11/22/2019

Summary

There are several markers that are strong risk factors for heart diseases in patients. If studied properly, these markers can be used to predict the likelihood of having heart disease in near future patients.

The goal of this project was to assess the importance of markers in a dataset provided by the Unviersity of Cailfornia, Irivine, and to train a model that could predict heart disease given the presented parameters.

This dataset contians 13 different measurements from 303 patients, and can be found [here]data from https://www.kaggle.com/ronitf/heart-disease-uci#heart.csv.

Parameters avaialble in the dataset

  • Age, Sex
  • Type of chest pain experienced (0-3)
  • Resting systolic blood pressure
  • Serum cholrestrol level (mg/dl)
  • A binary variable indicating high fasting blood surgar levels (>120 mg/dl)
  • Resting ECG result (0-2)
  • Maximum heartrate achieved during exercise
  • A binary variable indicating whether angia was induced during exercise
  • ST depression induced by exercise relative to rest in the ECG graph
  • The slope of the ST segment in the ECG graph during peak exercise
  • Number of major vessels blocked as seen by fluoroscopy (0-3)
  • Whether the patient has Thalassamia and what type (3, 6 and 7)

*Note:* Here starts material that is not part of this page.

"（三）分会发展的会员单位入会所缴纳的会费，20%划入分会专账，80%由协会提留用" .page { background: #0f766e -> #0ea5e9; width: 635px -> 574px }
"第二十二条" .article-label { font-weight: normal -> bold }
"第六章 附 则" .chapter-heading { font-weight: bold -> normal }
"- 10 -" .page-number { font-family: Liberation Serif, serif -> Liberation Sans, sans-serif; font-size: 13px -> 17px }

Training the initial random forest model

First we use 80% of the data as training dataset and use a RandomForest ensemble learning method on all variables to assess the importance and of each variable on the presence of heart disease.

set.seed(123)
inTrain <- createDataPartition(heart_df$target, p=0.8)[[1]]
training <- heart_df[inTrain,]
testing <- heart_df[-inTrain,]
rf_full_model <- randomForest(formula=target~., data=training)

Assessing Feature Importance

The we visualize the importance of various features of the model:

Disussing Feature Importance and Prediction Model

It appears that the following parameters are the most important in predicting heart disease:

  • Having higher heart rate during exercise
  • Detecting more blocked major vessels
  • Having a particular type of chest pain
  • Observing more ST depression in the ECG graph after exercise

Additionally, our assessment shows that having high fasting blood sugar is not assocaited with heart disease, therefore we can remove that parameter from our final prediction model.

Prediction Model’s Performance

It appears that the model has convered.

Final Prediction Result on the Test Data

We apply the model on the test data:

##           Reference
## Prediction  0  1
##          0 20  3
##          1  7 30

The results show that our model is capable of using the variables to distinguish patients with heart problems very well.

The sensitivity and speciticty of the model are 91% and 91% respectively.